**Extracted records:**

---*---

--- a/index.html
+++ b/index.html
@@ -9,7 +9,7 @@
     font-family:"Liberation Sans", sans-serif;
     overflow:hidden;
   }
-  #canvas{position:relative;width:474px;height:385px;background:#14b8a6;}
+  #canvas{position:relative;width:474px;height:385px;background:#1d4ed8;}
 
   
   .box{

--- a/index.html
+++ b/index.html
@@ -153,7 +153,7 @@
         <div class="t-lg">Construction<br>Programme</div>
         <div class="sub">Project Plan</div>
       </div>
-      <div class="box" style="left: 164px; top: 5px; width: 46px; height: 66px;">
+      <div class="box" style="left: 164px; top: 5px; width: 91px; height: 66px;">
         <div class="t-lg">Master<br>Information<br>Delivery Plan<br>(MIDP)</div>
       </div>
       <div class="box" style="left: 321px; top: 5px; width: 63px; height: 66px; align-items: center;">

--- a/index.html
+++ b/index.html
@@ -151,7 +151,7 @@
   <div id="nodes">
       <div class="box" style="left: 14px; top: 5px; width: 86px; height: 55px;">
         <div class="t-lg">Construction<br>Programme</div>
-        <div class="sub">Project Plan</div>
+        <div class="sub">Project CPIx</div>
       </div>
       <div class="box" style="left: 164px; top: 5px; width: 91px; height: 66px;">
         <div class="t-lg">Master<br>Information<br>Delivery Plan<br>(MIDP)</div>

---*---

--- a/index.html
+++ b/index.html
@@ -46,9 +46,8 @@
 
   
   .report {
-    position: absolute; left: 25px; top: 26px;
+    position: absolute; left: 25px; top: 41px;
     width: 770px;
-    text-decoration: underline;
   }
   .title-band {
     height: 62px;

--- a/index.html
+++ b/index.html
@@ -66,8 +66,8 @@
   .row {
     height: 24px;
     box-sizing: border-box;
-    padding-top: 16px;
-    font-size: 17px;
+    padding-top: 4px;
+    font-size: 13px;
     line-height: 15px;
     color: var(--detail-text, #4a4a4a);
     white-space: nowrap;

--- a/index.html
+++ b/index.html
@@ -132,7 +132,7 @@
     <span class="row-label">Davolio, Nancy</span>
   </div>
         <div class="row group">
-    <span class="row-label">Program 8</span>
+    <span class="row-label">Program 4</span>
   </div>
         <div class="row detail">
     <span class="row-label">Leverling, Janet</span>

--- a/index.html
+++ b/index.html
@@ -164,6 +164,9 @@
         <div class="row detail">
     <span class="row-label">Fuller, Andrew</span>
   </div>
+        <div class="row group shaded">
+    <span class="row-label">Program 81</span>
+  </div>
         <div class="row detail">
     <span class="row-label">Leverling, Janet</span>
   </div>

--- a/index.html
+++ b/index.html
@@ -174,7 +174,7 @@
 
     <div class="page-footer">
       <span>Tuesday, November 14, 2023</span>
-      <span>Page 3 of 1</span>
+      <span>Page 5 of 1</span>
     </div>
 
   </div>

---*---

**WHAT YOU SHOULD DO:**
Output the lines above exactly, but only those between the line holding "height: 62px;" and the line holding "color: var(--detail-text, #4a4a4a);", inclusive.

**ANSWER SPACE:**
     height: 62px;

--- a/index.html
+++ b/index.html
@@ -66,8 +66,8 @@
   .row {
     height: 24px;
     box-sizing: border-box;
-    padding-top: 16px;
-    font-size: 17px;
+    padding-top: 4px;
+    font-size: 13px;
     line-height: 15px;
     color: var(--detail-text, #4a4a4a);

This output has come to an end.